Deklaracja ta dowodzi o intermedialnym nastawieniu tej grupy, zorientowaniu
na badanie nowego medium, jakim jest film oraz analizowanie jego możliwości
artystycznych.
Warsztat od samego początku ściśle związany był z Łodzią, z jej tradycją
artystyczną. Nawiązywał do twórczości Władysława Strzemińskiego, Katarzyny
Kobro, Karola Hillera, artystów, którzy w latach 20. i 30. zbudowali
awangardowe oblicze Łodzi. Nawiązania do nurtu konstruktywistycznego
ujawniały się poprzez rezygnację z emocjonalności w sztuce, postawie
racjonalnej, badaniu elementów sztuk audiowizualnych i relacji między
nimi. Warsztat prezentował postawę scjentystyczną wobec rzeczywistości.
Posługiwano się przy tym oczywiście środkami filmowymi i fotograficznymi.
Idee konstruktywistyczne łączono z neodadaizmem, anarchizmem, co miało
wyraz w ciążeniu w stronę ironii, gry, dekonstrukcji.
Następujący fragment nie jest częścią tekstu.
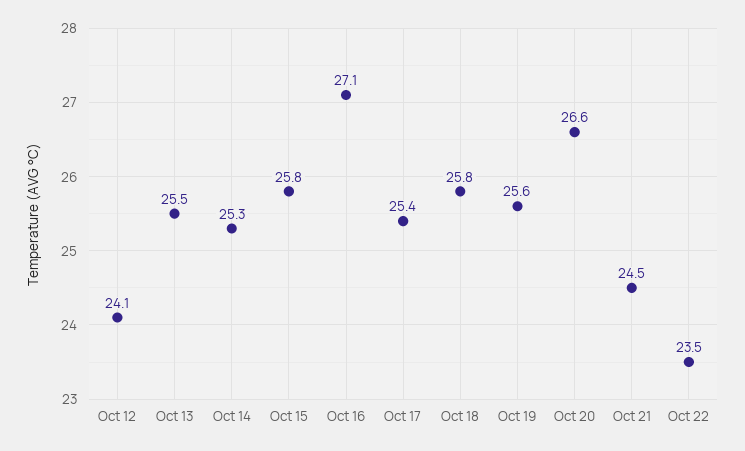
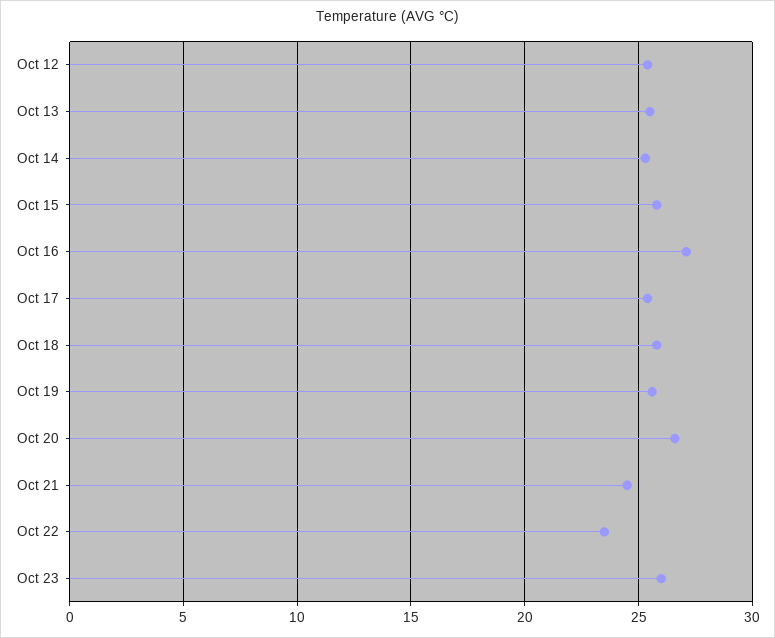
Oct 12: 24.1 -> 25.5
Oct 23: none -> 26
Artyści działający w Warsztacie wyróżniali w sztuce takie nurty jak:
mistycyzujący, politykujący, moralizatorski, estetyzujący, rozrywkowy
i dydaktyczny, które były skrajnie sprzeczne z ich programem. Konsekwencją
tego było odrzucenie przez członków Warsztatu takich nazwisk jak: Wajda,
Kantor, Szapocznikow, Beksiński, Hasior. Odrzucając literackość oraz
wszelkie funkcje przypisywane tradycyjnie sztuce, za wyjątkiem w określony
sposób pojętej funkcji poznawczej, proponowali oni twórczość, którą
nazywali działalnością paranaukową, zimną, wykalkulowaną teorio–praktyką
artystyczną . Warsztat badał relacje między filmem a fotografią, a także
znaczenie oraz funkcję związków pomiędzy obrazem a dźwiękiem. Skłonność
do badania i analizy ujawnia się również poprzez podejmowanie zagadnień
psychologii i fizjologii percepcji, znaczenia języka i konwencji dla
naszego odbierania rzeczywistości.
Członkowie Warsztatu jako pierwsi w Polsce podjęli pracę z video. Pierwsza,
nie zachowana taśma pochodziła z 1973 roku. Już wczesne taśmy Robakowskiego,
Bruszewskiego, Mikołajczyka czy Waśki, kontynuując wcześniejsze doświadczenie
filmowe wytyczyły kierunek eksperymentów z nowym medium.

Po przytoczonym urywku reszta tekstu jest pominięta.